[Dataset entries — start]

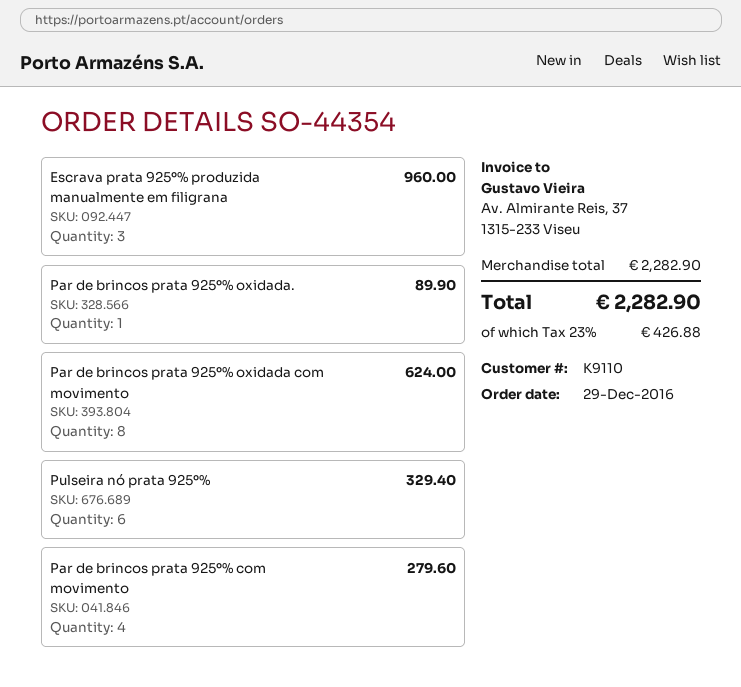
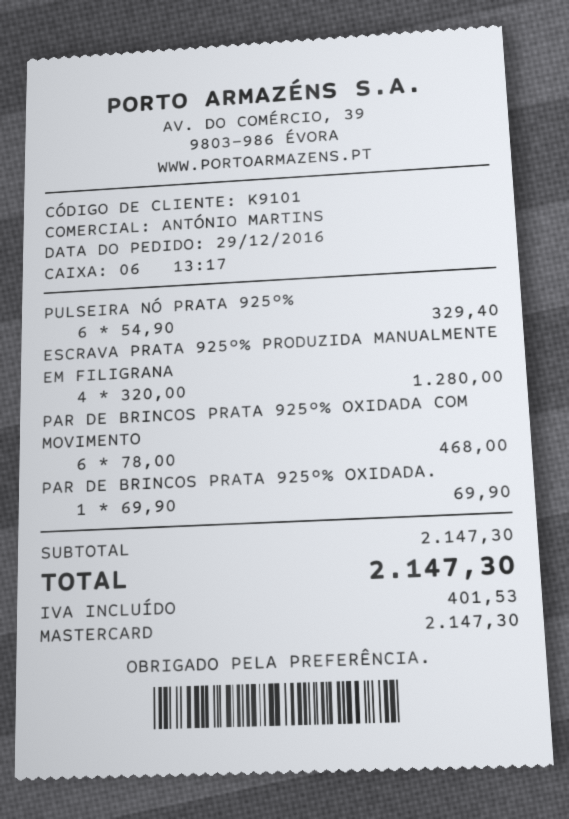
customer number: K9110 -> K9101
Escrava prata 925º% produzida manualmente em filigrana: 3 for 960.00 -> 4 for 1280.00
Par de brincos prata 925º% oxidada.: 1 for 89.90 -> 1 for 69.90
Par de brincos prata 925º% oxidada com movimento: 8 for 624.00 -> 6 for 468.00
Par de brincos prata 925º% com movimento: 4 for 279.60 -> none
subtotal: 2282.90 -> 2147.30
tax: 426.88 -> 401.53
total: 2282.90 -> 2147.30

[Dataset entries — finish]

Exercise >> Would you write out the data exactly, with no pictures in the copy?

Reply >>
customer number: K9110 -> K9101
Escrava prata 925º% produzida manualmente em filigrana: 3 for 960.00 -> 4 for 1280.00
Par de brincos prata 925º% oxidada.: 1 for 89.90 -> 1 for 69.90
Par de brincos prata 925º% oxidada com movimento: 8 for 624.00 -> 6 for 468.00
Par de brincos prata 925º% com movimento: 4 for 279.60 -> none
subtotal: 2282.90 -> 2147.30
tax: 426.88 -> 401.53
total: 2282.90 -> 2147.30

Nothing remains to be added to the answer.